→ Activity
Only one stretch of the listing below is wanted. Begin at the line that has "order number: PO-16093 -> PO-16452", stop after the line that has "Baby Boys Summer Sandals: none -> 2", and repeat every line in between exactly.

→ Extracted records
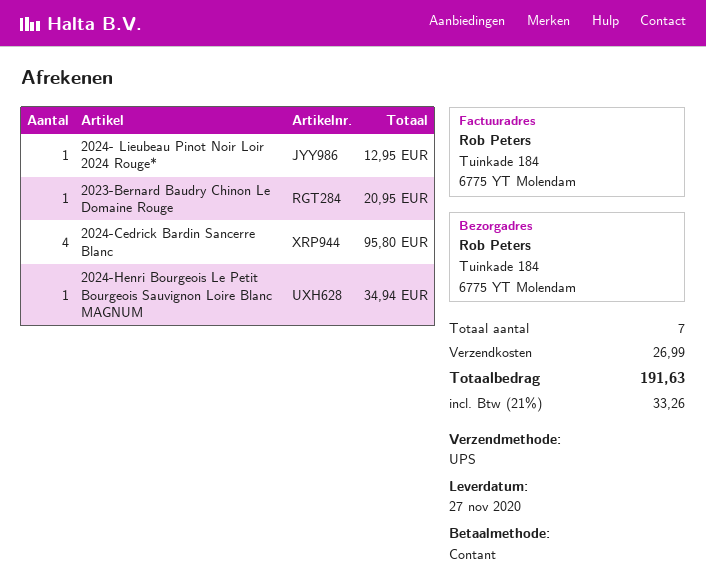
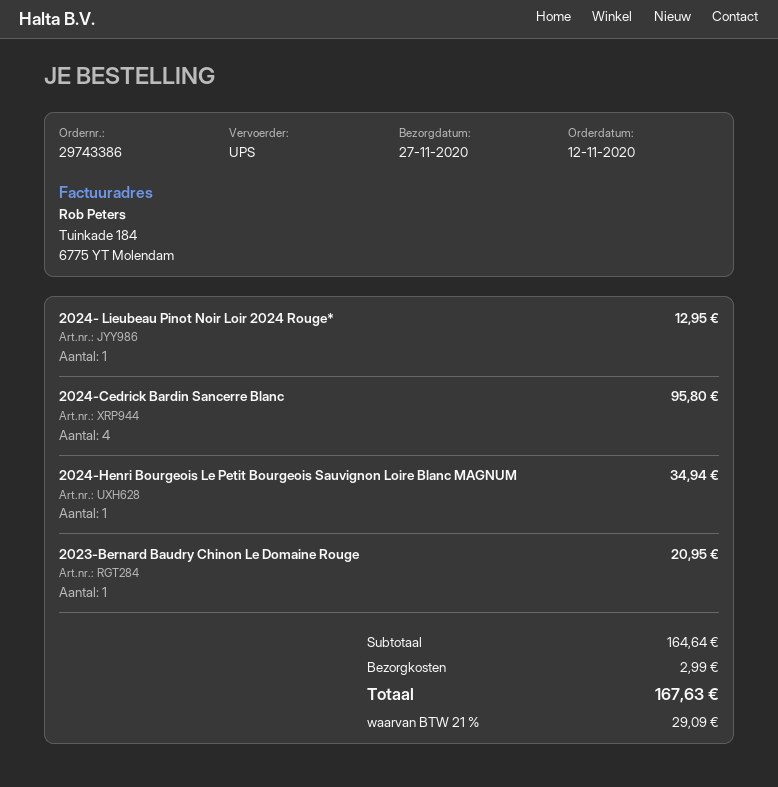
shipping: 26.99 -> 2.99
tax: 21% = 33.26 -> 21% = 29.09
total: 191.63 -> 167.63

--

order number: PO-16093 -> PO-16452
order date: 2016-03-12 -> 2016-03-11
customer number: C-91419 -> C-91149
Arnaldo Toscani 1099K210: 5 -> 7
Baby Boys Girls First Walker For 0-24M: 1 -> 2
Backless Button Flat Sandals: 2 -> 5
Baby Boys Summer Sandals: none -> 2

→ Exercise result
order number: PO-16093 -> PO-16452
order date: 2016-03-12 -> 2016-03-11
customer number: C-91419 -> C-91149
Arnaldo Toscani 1099K210: 5 -> 7
Baby Boys Girls First Walker For 0-24M: 1 -> 2
Backless Button Flat Sandals: 2 -> 5
Baby Boys Summer Sandals: none -> 2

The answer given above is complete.